(Records excerpted from a collection)
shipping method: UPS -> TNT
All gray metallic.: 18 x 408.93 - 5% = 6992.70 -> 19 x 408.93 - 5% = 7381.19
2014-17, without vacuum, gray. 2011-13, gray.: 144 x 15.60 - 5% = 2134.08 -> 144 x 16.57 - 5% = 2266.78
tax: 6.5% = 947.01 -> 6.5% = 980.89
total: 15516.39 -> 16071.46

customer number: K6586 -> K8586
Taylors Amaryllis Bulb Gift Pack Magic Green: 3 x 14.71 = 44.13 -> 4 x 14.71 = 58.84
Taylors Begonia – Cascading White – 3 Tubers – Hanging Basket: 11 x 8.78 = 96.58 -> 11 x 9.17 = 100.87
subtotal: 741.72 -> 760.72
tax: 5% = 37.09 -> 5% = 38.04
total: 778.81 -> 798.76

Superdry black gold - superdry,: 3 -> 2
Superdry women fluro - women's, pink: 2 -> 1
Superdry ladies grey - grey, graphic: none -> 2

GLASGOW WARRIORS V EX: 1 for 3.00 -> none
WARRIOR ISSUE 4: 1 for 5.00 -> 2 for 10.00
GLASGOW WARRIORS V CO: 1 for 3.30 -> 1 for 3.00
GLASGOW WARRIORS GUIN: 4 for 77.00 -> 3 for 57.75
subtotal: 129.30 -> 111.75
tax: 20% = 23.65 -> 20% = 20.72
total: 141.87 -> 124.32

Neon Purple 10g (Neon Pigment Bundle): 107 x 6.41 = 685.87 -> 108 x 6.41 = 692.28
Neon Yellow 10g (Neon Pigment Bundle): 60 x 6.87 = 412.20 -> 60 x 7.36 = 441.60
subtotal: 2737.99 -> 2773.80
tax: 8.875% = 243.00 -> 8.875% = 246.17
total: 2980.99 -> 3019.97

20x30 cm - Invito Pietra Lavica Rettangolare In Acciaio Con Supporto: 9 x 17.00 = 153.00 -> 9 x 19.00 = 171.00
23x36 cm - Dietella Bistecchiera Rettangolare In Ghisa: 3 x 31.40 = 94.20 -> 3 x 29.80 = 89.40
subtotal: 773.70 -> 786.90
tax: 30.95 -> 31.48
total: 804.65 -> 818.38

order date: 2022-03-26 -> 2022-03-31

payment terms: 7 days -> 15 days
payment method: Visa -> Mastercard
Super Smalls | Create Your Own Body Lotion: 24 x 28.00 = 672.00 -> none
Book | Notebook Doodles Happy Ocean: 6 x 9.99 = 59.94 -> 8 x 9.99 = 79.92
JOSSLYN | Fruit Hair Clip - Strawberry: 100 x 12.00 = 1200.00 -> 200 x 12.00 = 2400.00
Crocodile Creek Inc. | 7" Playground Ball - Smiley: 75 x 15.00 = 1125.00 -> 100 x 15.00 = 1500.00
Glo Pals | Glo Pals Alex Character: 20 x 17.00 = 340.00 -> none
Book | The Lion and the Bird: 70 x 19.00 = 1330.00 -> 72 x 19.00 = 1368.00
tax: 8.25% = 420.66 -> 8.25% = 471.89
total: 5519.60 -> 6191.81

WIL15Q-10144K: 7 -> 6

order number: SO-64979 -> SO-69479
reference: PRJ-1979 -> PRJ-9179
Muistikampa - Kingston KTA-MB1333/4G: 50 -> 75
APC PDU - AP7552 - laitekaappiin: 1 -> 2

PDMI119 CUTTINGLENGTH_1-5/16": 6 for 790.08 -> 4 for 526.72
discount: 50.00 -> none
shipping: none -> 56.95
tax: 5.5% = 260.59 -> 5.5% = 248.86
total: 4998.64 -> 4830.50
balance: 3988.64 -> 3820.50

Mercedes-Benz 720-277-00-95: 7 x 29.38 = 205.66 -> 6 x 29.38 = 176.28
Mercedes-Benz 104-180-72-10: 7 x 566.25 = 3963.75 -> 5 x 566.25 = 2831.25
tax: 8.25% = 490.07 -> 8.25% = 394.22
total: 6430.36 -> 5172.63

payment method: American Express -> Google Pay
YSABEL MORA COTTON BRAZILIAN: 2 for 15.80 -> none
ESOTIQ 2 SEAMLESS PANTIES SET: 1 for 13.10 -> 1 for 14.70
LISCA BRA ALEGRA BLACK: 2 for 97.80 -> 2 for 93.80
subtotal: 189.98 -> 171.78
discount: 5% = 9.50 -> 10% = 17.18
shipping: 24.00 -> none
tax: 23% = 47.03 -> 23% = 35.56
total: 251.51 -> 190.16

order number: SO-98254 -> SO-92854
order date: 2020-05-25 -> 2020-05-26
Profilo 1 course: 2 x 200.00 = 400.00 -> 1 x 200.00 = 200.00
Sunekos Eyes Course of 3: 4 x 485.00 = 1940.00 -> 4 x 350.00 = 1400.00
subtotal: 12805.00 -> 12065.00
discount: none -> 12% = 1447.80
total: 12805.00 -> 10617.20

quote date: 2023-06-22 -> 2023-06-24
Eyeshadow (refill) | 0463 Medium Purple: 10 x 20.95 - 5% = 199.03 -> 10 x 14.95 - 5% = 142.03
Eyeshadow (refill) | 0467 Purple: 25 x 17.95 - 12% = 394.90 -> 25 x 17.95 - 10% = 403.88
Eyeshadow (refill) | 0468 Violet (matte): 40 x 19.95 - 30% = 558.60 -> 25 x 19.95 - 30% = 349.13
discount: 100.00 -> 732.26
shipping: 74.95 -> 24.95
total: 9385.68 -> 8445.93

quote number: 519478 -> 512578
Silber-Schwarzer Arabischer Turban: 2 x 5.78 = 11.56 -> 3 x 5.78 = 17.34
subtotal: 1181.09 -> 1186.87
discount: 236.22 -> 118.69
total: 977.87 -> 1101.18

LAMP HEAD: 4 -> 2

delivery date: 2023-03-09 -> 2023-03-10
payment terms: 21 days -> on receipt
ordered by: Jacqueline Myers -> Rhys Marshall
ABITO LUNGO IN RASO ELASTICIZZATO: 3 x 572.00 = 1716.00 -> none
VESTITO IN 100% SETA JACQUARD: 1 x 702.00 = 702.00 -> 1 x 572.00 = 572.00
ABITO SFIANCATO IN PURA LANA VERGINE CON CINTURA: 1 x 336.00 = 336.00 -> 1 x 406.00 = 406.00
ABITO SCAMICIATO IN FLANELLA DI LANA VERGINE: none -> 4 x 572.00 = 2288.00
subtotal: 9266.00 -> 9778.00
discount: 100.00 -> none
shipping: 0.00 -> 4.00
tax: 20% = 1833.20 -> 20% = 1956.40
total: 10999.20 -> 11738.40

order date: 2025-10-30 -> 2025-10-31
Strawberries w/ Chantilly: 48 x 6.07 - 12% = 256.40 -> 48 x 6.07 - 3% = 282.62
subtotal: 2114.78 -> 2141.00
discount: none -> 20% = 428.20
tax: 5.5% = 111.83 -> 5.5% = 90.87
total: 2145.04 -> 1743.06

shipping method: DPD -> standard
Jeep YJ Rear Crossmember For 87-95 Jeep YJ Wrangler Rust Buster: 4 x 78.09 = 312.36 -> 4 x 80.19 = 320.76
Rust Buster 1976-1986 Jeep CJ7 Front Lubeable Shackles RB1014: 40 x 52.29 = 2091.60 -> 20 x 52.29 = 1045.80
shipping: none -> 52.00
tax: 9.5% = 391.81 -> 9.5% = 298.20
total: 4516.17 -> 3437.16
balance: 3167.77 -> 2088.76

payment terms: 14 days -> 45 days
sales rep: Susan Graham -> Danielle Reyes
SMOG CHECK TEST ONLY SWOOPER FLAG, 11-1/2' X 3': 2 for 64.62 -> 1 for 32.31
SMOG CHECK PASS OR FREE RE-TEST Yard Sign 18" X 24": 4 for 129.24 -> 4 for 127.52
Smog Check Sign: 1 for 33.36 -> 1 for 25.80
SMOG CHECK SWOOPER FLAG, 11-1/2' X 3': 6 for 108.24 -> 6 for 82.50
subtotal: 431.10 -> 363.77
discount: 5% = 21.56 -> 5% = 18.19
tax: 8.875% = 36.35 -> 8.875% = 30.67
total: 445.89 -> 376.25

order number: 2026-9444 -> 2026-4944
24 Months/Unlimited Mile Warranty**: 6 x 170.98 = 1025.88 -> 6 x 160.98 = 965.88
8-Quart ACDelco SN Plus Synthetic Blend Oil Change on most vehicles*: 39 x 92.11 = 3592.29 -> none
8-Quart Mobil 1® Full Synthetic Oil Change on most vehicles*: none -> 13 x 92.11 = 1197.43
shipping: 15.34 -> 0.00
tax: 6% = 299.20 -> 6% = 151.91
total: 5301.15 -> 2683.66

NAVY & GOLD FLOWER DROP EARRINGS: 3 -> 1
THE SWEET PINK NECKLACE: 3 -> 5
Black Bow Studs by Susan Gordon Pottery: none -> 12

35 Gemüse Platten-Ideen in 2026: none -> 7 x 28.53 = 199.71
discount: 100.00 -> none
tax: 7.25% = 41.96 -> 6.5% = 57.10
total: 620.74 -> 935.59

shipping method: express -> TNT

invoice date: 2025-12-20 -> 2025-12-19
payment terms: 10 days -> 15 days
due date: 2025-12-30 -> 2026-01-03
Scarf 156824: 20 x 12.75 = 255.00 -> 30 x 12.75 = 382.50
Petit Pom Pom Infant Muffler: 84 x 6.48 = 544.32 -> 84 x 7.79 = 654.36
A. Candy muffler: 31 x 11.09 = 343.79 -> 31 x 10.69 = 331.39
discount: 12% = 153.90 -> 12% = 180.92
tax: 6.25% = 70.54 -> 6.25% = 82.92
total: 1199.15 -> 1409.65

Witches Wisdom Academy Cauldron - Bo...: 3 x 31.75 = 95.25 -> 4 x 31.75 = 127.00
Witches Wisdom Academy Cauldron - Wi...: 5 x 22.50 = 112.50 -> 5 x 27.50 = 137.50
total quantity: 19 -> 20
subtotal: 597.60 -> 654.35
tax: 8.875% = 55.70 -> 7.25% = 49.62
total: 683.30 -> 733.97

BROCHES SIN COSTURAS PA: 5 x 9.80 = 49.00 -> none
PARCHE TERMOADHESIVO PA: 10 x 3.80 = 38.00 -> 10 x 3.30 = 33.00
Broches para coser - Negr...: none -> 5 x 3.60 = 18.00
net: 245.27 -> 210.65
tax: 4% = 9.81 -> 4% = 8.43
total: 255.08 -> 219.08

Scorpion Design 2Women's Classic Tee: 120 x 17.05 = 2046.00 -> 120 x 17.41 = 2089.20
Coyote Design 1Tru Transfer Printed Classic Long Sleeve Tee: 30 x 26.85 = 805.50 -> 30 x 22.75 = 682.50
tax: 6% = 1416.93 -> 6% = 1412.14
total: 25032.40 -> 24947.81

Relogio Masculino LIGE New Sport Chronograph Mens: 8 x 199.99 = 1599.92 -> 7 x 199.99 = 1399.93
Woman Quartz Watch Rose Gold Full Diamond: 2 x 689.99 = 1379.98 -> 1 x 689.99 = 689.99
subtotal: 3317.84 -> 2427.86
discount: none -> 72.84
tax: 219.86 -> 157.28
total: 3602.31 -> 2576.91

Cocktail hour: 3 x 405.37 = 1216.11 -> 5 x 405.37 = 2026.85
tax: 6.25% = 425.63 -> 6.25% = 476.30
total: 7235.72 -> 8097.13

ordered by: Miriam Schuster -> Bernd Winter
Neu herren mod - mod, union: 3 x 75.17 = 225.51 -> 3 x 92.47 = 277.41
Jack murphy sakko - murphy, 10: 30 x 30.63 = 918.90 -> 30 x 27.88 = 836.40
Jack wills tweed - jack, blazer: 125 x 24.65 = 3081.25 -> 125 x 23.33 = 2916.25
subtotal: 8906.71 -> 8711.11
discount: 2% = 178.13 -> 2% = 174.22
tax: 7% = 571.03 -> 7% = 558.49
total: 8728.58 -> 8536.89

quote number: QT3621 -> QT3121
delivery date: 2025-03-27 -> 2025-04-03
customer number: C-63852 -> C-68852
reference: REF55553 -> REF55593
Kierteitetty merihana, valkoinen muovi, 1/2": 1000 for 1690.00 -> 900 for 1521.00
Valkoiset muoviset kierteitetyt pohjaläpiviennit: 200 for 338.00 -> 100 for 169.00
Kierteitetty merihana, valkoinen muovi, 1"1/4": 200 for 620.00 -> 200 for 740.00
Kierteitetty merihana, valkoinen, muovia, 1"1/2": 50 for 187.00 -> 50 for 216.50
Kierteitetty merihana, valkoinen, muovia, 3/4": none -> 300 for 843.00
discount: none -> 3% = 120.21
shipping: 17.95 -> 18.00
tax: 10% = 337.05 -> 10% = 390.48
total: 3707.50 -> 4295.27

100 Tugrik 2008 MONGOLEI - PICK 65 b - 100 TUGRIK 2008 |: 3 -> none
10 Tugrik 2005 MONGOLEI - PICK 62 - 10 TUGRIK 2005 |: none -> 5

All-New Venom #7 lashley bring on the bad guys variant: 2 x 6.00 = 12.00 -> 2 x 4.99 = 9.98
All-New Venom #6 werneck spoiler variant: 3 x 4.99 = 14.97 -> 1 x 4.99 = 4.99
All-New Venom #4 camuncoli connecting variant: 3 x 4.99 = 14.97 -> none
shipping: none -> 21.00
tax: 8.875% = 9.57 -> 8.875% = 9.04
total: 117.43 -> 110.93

(TASK TO COMPLETE)
From the line holding "tax: 4% = 9.81 -> 4% = 8.43" to the line holding "tax: 6.25% = 425.63 -> 6.25% = 476.30", inclusive, restate each line above exactly as written.

(WRITTEN SOLUTION)
tax: 4% = 9.81 -> 4% = 8.43
total: 255.08 -> 219.08

Scorpion Design 2Women's Classic Tee: 120 x 17.05 = 2046.00 -> 120 x 17.41 = 2089.20
Coyote Design 1Tru Transfer Printed Classic Long Sleeve Tee: 30 x 26.85 = 805.50 -> 30 x 22.75 = 682.50
tax: 6% = 1416.93 -> 6% = 1412.14
total: 25032.40 -> 24947.81

Relogio Masculino LIGE New Sport Chronograph Mens: 8 x 199.99 = 1599.92 -> 7 x 199.99 = 1399.93
Woman Quartz Watch Rose Gold Full Diamond: 2 x 689.99 = 1379.98 -> 1 x 689.99 = 689.99
subtotal: 3317.84 -> 2427.86
discount: none -> 72.84
tax: 219.86 -> 157.28
total: 3602.31 -> 2576.91

Cocktail hour: 3 x 405.37 = 1216.11 -> 5 x 405.37 = 2026.85
tax: 6.25% = 425.63 -> 6.25% = 476.30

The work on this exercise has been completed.